# The task:
Keep only the lines of the material below that contain the word "spacing". Copy those lines.

# Records supplied:
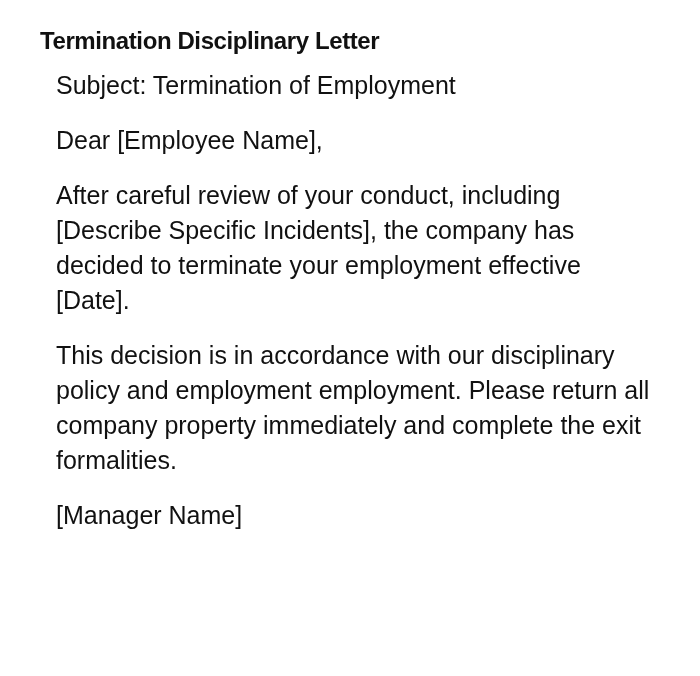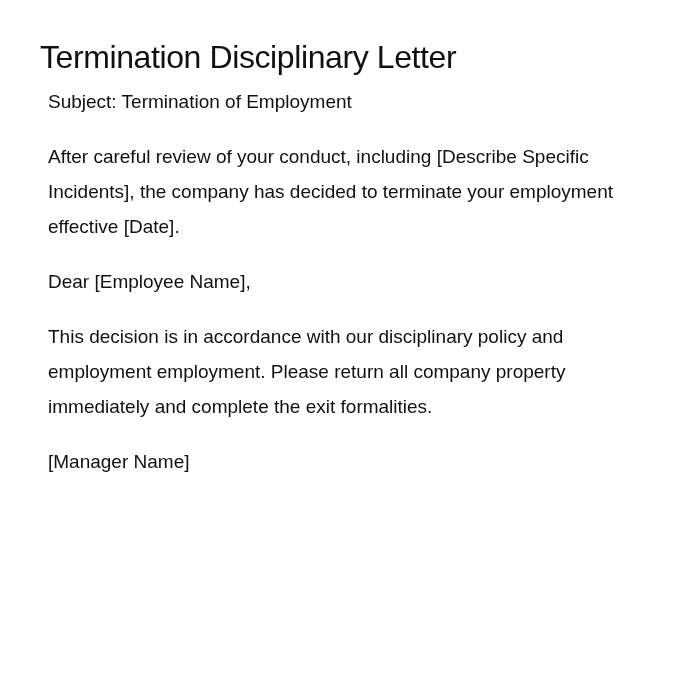--- a/index.html
+++ b/index.html
@@ -2,30 +2,30 @@
 <html><head>
   <meta charset="utf-8">
   <style>
     html, body { margin: 0; padding: 0; background: #ffffff; }
     body { width: 700px; height: 676px; overflow: hidden; position: relative; }
     .doc {
       position: absolute; left: 40px; top: 24px; width: 620px;
       font-family: "Liberation Sans", sans-serif; color: #111111;
     }
     .title {
-      font-weight: normal; font-size: 32px; line-height: 34px;
-      margin: 16px 0 10px 0; letter-spacing: -0.4px;
+      font-weight: bold; font-size: 24px; line-height: 34px;
+      margin: 0 0 10px 0; letter-spacing: -0.4px;
     }
     .para {
-      font-size: 19px; line-height: 35px; margin: 0 0 20px 8px;
+      font-size: 25px; line-height: 35px; margin: 0 0 20px 16px;
     }
   </style>
 </head>
 <body>
 
 <div class="doc">
   <h1 class="title">Termination Disciplinary Letter</h1>
   <p class="para">Subject: Termination of Employment</p>
+  <p class="para">Dear [Employee Name],</p>
   <p class="para">After careful review of your conduct, including [Describe Specific Incidents], the company has decided to terminate your employment effective [Date].</p>
-  <p class="para">Dear [Employee Name],</p>
   <p class="para">This decision is in accordance with our disciplinary policy and employment employment. Please return all company property immediately and complete the exit formalities.</p>
   <p class="para">[Manager Name]</p>
 </div>
 
 </body></html>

# Exercise result:
-      margin: 16px 0 10px 0; letter-spacing: -0.4px;
+      margin: 0 0 10px 0; letter-spacing: -0.4px;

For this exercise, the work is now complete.